# İç ve Dış Tehditler > İsrail Zulmü ve Filistin >  Soykırım Hikaye, Asıl

## axuliuma

Soykırım Hikaye, Asıl Soykırım Filistin'de 

İran Devlet Başkanı Mahmud Ahmedinecad, İran İslam Devrimi'nin 27. yıldönümü törenlerinde yaptığı konuşmada, "Soykırım bir hikayedir" sözünü tekrarladı. 

İran Devlet Başkanı Mahmud Ahmedinecad, İran İslam Devrimi'nin 27. yıldönümü törenlerinde yaptığı konuşmada, "Soykırım bir hikayedir" sözünü tekrarladı. Ahmedinecad, sözünün "Siyonistleri adeta bir cin gibi çarptığını" belirtti.

İran Devlet Başkanı Mahmud Ahmedinecad, İran İslam Devrimi'nin 27. yıldönümü kutlamalarında yaptığı konuşmada, "esas soykırımı" bugün Filistinliler ve Iraklıların yaşadığını söyleyerek, "Soykırım bir hikaye. Sahte Siyonist rejiminin sorgulanması onları adeta bir cin gibi çarptı. 60 yıldan fazla süredir bu hikaye sayesinde Siyonistler batılı ülkelere şantaj yaptı. Kadın ve çocukları öldürmelerini, işgal ettikleri topraklardaki insanları mülteci durumuna getirmelerini meşrulaştırdılar" dedi. Ahmedinecad, "Gerçek soykırım bugün asıl Filistin ve Irak'ta yaşanıyor. Gerçek soykırımı görmek istiyorsanız garip Irak halkına bakın" diye konuştu.

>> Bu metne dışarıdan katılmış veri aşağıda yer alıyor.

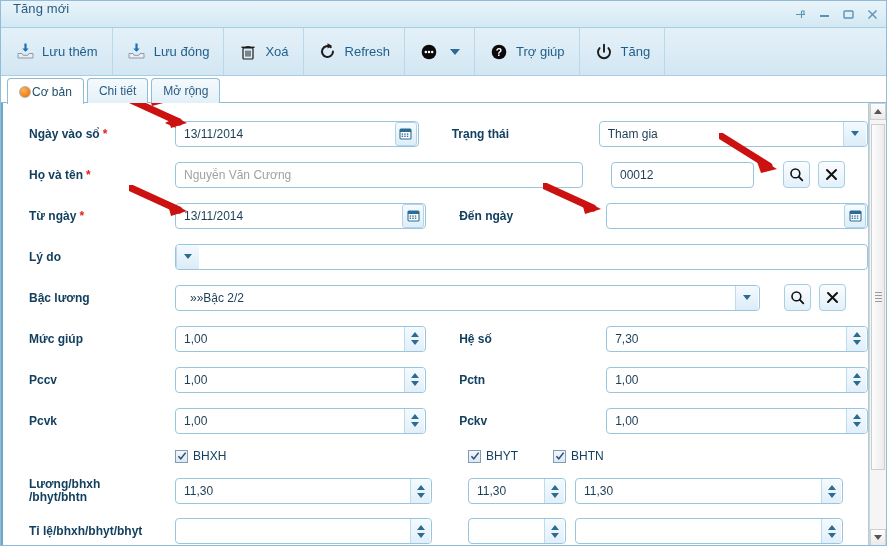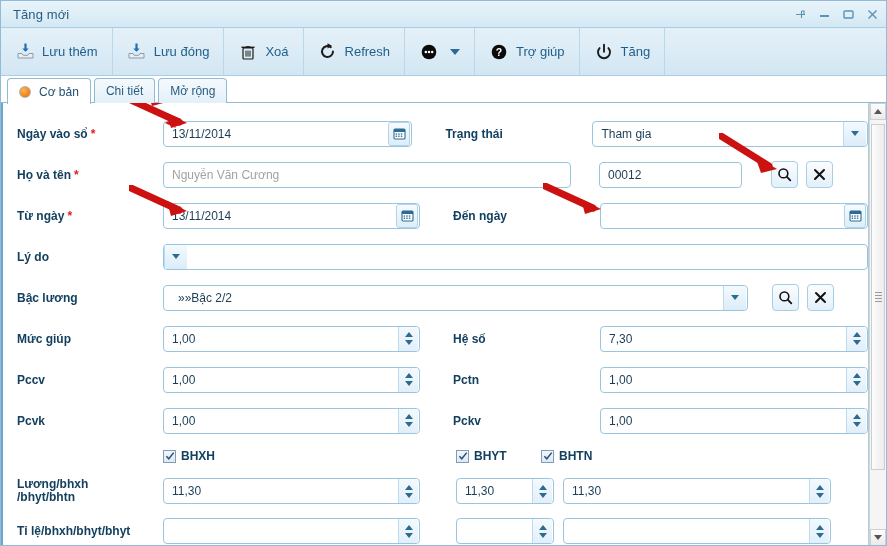--- a/index.html
+++ b/index.html
@@ -26,7 +26,7 @@
     height: 27px;
     background: linear-gradient(to bottom, #e9f3f9 0%, #ddeef7 55%, #d3e8f4 100%);
     border-bottom: 1px solid #a9cde3;
-    display: flex; align-items: center;
+    display: flex; align-items: flex-start;
   }
   .title-text {
     padding-left: 12px;

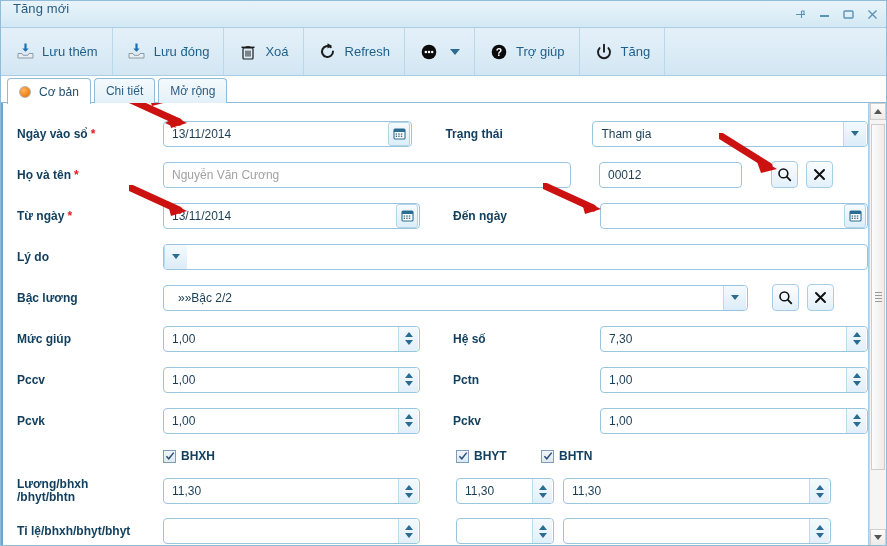--- a/index.html
+++ b/index.html
@@ -83,7 +83,7 @@
   .tab {
     position: relative; z-index: 2;
     height: 25px;
-    display: flex; align-items: center; gap: 8px;
+    display: flex; align-items: center; gap: 1px;
     padding: 0 11px;
     margin-right: 3px;
     border: 1px solid #8fbcd9;

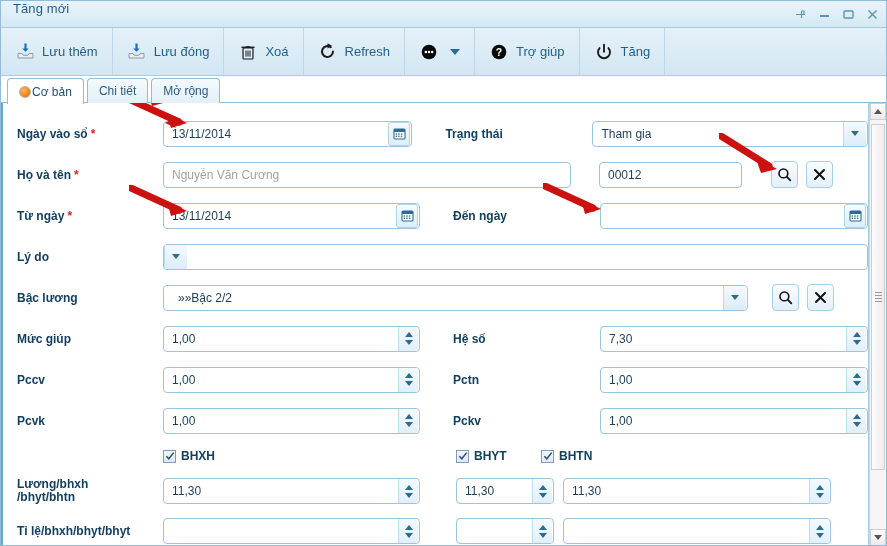--- a/index.html
+++ b/index.html
@@ -122,7 +122,7 @@
     border-right: 1px solid #a9cde3;
     border-bottom: 1px solid #a9cde3;
     overflow: hidden;
-    padding: 10px 0 0 0;
+    padding: 10px 0 0 12px;
   }
   .row {
     display: flex; align-items: center;

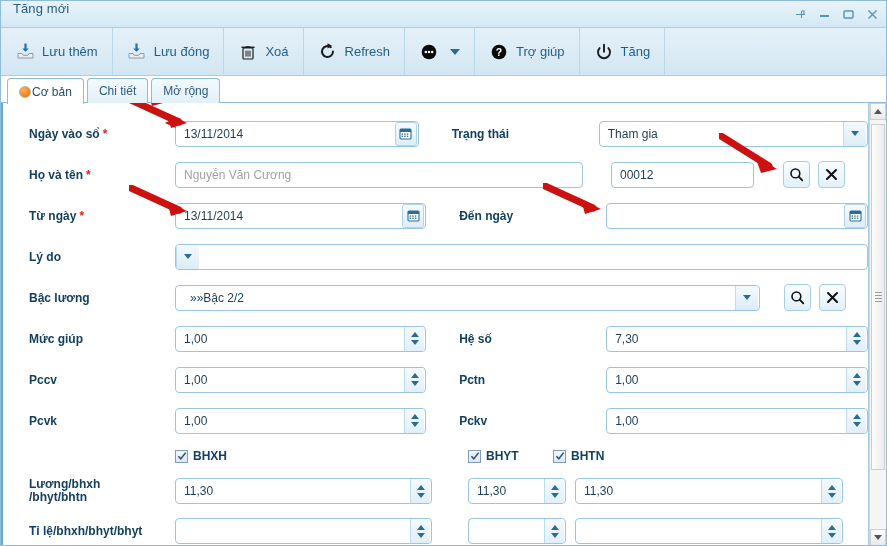--- a/index.html
+++ b/index.html
@@ -212,7 +212,7 @@
     display: flex; align-items: center; justify-content: center;
     flex: 0 0 auto;
   }
-  .chk-lbl { font-size: 12px; font-weight: bold; color: #13405f; }
+  .chk-lbl { font-size: 12px; font-weight: normal; color: #13405f; }
 
   
   .arrow { position: absolute; pointer-events: none; }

İran lideri konuşmasında ayrıca, batının ülkesinin nükleer programını sınırlama baskılarına devam etmesi halinde, "İran'ın Nükleer Silahların Yayılmasını ünleme Antlaşması'ndan (NPT) ayrılabileceği" uyarısında bulunarak, "İran İslam Cumhuriyeti'nin şu ana kadar olan politikası nükleer teknolojiyi endüstri, ekonomi ve ilaç gibi barışçı amaçlar için kullanma yönündedir. İran İslam Cumhuriyeti nükleer girişimini Uluslararası Atom Enerji Ajansı ve NPT'nin çerçevesi içinde sürdürdü. Ancak bizim kurallar çerçevesindeki hakkımızı kullanmaktan mahrum etmek isterseniz, bilin ki, halkımız bununla ilgili politikasını da değiştirecek" dedi.

Ahmedinecad, sözlerinde karikatür krizine de değinerek, "Onlar Siyonistlerin rehineleridir. Soykırımın soruşturulması yasaklanmışken, Peygambere hakaret ve saldırı nasıl yapılabilir? Onlara şu tavsiyede bulunduk: Sizin belgelerinizi incelemeleri için Avrupa'ya tarafsız bir grup gönderelim ve halkı bilgilendirelim. Siz kendi bilim adamlarınızın bile soykırımı araştırmalarına izin vermiyorsunuz. Bu sizin karanlık çağlarda izlediğiniz yolla aynıdır" şeklinde konuştu.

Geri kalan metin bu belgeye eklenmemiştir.